Your output should be the entries below, from the first line up to and including the line with "(143, 665) none", reproduced exactly and with no other lines.

=-=-=-=-=

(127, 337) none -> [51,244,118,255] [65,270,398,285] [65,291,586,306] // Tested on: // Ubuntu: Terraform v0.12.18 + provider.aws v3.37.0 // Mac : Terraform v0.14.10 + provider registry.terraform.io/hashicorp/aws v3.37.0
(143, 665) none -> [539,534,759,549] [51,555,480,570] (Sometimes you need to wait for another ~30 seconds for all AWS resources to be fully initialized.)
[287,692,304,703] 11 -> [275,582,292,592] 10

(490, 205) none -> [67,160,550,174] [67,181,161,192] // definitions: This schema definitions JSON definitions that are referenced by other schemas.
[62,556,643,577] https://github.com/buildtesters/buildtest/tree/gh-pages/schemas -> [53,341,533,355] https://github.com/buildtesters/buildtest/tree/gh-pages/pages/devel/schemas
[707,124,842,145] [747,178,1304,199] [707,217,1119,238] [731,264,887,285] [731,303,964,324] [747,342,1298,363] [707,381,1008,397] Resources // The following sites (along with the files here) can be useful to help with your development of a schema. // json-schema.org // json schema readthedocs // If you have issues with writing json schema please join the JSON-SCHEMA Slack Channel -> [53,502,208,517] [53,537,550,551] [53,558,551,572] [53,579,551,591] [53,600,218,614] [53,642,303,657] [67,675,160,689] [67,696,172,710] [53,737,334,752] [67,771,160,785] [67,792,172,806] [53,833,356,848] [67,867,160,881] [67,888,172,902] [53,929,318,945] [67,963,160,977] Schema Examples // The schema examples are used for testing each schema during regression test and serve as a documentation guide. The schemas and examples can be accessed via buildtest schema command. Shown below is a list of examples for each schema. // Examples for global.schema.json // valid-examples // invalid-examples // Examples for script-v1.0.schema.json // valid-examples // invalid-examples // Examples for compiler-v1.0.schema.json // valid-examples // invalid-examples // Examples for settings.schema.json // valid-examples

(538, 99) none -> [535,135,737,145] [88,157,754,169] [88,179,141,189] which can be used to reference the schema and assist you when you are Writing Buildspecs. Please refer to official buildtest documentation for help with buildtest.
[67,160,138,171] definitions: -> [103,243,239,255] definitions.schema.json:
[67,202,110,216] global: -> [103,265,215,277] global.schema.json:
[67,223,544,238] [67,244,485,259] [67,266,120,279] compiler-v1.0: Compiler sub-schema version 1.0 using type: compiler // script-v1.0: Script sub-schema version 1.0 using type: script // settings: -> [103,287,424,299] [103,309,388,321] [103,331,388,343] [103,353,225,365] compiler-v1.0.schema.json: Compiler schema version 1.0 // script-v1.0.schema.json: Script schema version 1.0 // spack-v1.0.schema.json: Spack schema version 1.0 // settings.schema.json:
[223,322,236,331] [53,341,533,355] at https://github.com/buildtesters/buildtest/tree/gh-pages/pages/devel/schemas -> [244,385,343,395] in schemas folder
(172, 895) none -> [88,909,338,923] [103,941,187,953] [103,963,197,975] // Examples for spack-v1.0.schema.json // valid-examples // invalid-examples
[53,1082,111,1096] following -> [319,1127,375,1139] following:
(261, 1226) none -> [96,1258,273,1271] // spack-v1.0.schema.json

=-=-=-=-=

TASK SOLUTION:
(127, 337) none -> [51,244,118,255] [65,270,398,285] [65,291,586,306] // Tested on: // Ubuntu: Terraform v0.12.18 + provider.aws v3.37.0 // Mac : Terraform v0.14.10 + provider registry.terraform.io/hashicorp/aws v3.37.0
(143, 665) none -> [539,534,759,549] [51,555,480,570] (Sometimes you need to wait for another ~30 seconds for all AWS resources to be fully initialized.)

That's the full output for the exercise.